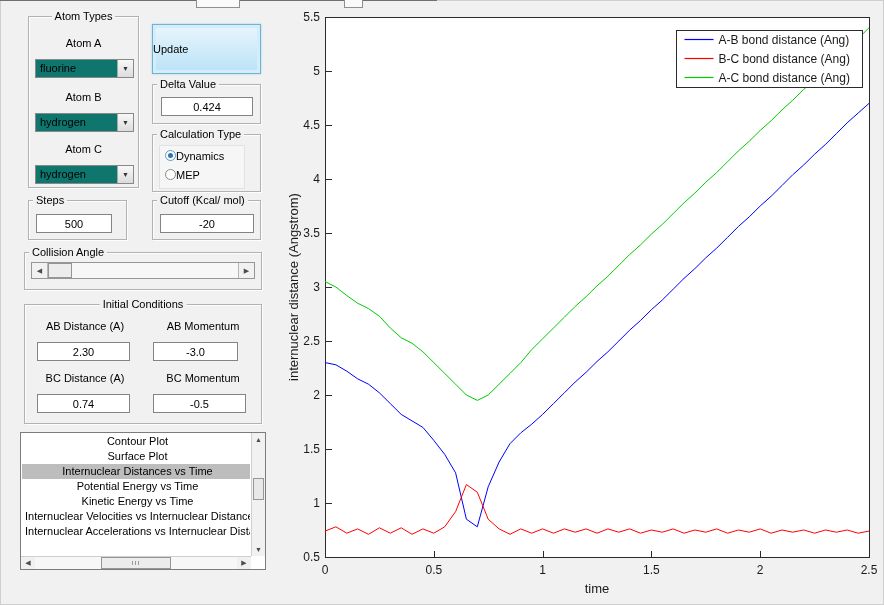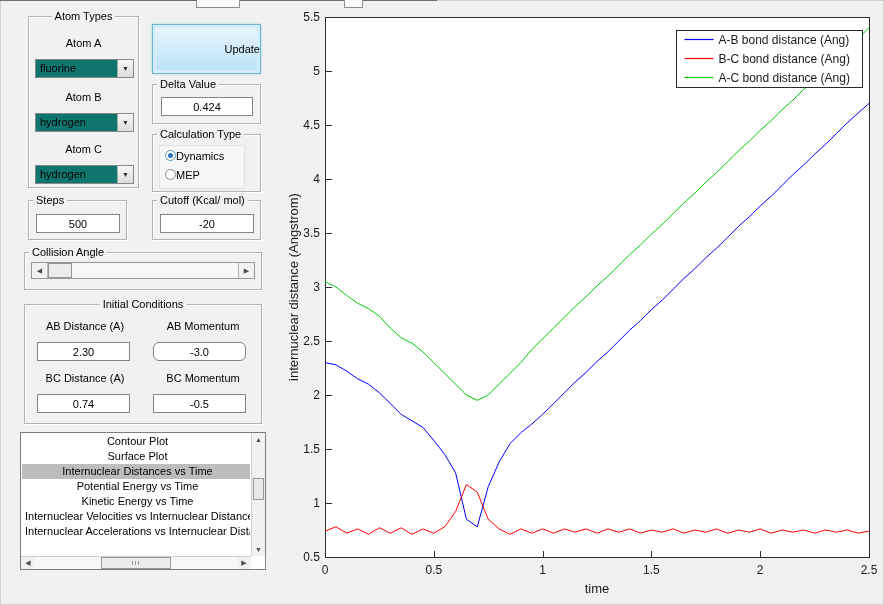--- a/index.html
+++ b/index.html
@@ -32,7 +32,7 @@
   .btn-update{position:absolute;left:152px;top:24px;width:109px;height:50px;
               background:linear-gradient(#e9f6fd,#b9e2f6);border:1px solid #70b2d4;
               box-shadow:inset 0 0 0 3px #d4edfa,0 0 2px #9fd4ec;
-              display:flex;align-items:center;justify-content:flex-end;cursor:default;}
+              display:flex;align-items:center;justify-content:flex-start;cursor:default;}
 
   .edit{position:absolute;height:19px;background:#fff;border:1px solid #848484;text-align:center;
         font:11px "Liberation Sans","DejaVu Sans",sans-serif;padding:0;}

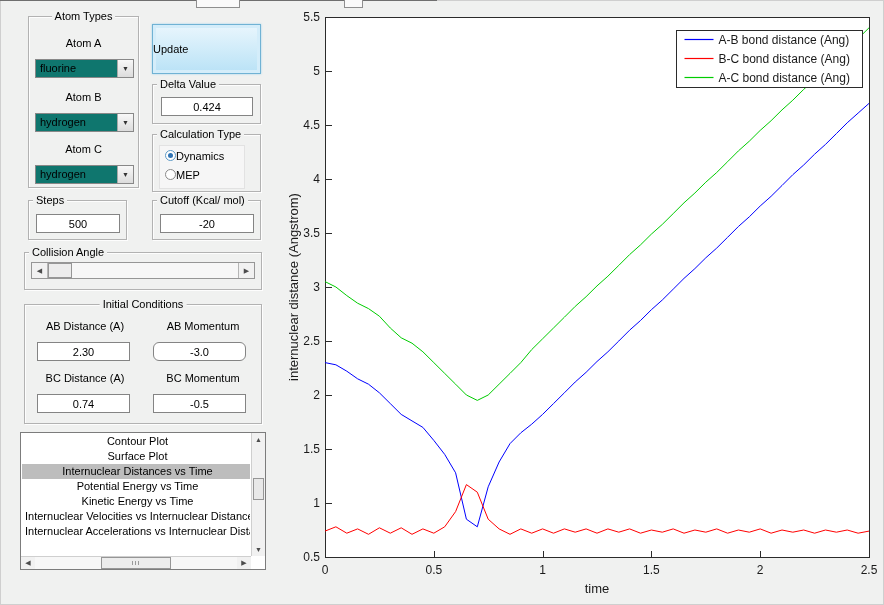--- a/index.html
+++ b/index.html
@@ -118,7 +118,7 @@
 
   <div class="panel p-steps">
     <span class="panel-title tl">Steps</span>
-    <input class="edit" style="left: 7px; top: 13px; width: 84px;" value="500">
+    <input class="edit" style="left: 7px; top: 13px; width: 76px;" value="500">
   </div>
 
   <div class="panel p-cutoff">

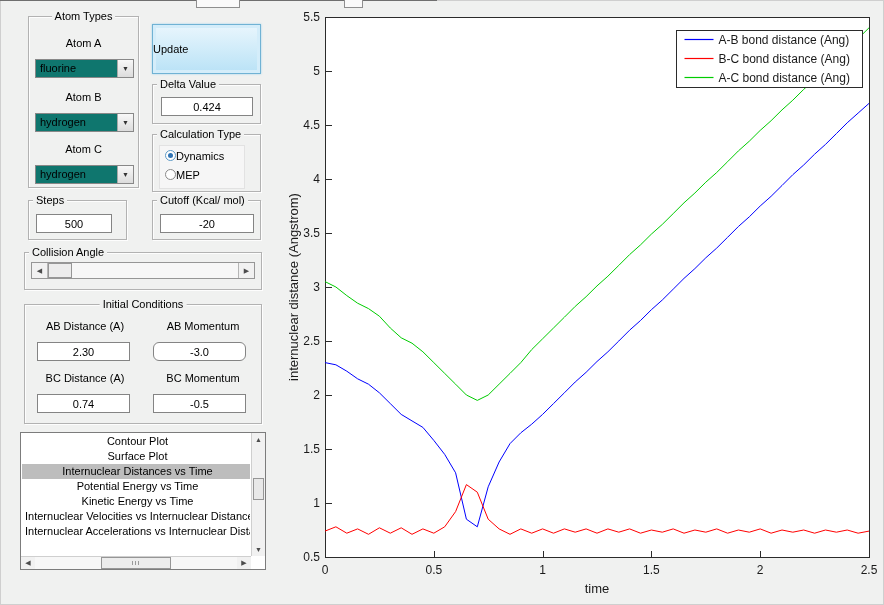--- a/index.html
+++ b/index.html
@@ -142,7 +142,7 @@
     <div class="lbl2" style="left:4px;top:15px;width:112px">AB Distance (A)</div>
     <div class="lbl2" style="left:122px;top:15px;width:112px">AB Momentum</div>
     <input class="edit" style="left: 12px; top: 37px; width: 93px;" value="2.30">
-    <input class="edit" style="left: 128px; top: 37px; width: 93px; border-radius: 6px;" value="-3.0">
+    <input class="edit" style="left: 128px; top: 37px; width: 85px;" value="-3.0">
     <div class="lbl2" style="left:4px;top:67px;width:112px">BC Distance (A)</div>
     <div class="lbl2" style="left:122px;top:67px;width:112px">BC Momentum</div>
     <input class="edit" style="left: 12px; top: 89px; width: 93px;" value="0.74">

- - -

Task instructions: Write the material above out again exactly. Omit every image.

Response box:
--- a/index.html
+++ b/index.html
@@ -32,7 +32,7 @@
   .btn-update{position:absolute;left:152px;top:24px;width:109px;height:50px;
               background:linear-gradient(#e9f6fd,#b9e2f6);border:1px solid #70b2d4;
               box-shadow:inset 0 0 0 3px #d4edfa,0 0 2px #9fd4ec;
-              display:flex;align-items:center;justify-content:flex-end;cursor:default;}
+              display:flex;align-items:center;justify-content:flex-start;cursor:default;}
 
   .edit{position:absolute;height:19px;background:#fff;border:1px solid #848484;text-align:center;
         font:11px "Liberation Sans","DejaVu Sans",sans-serif;padding:0;}

--- a/index.html
+++ b/index.html
@@ -118,7 +118,7 @@
 
   <div class="panel p-steps">
     <span class="panel-title tl">Steps</span>
-    <input class="edit" style="left: 7px; top: 13px; width: 84px;" value="500">
+    <input class="edit" style="left: 7px; top: 13px; width: 76px;" value="500">
   </div>
 
   <div class="panel p-cutoff">

--- a/index.html
+++ b/index.html
@@ -142,7 +142,7 @@
     <div class="lbl2" style="left:4px;top:15px;width:112px">AB Distance (A)</div>
     <div class="lbl2" style="left:122px;top:15px;width:112px">AB Momentum</div>
     <input class="edit" style="left: 12px; top: 37px; width: 93px;" value="2.30">
-    <input class="edit" style="left: 128px; top: 37px; width: 93px; border-radius: 6px;" value="-3.0">
+    <input class="edit" style="left: 128px; top: 37px; width: 85px;" value="-3.0">
     <div class="lbl2" style="left:4px;top:67px;width:112px">BC Distance (A)</div>
     <div class="lbl2" style="left:122px;top:67px;width:112px">BC Momentum</div>
     <input class="edit" style="left: 12px; top: 89px; width: 93px;" value="0.74">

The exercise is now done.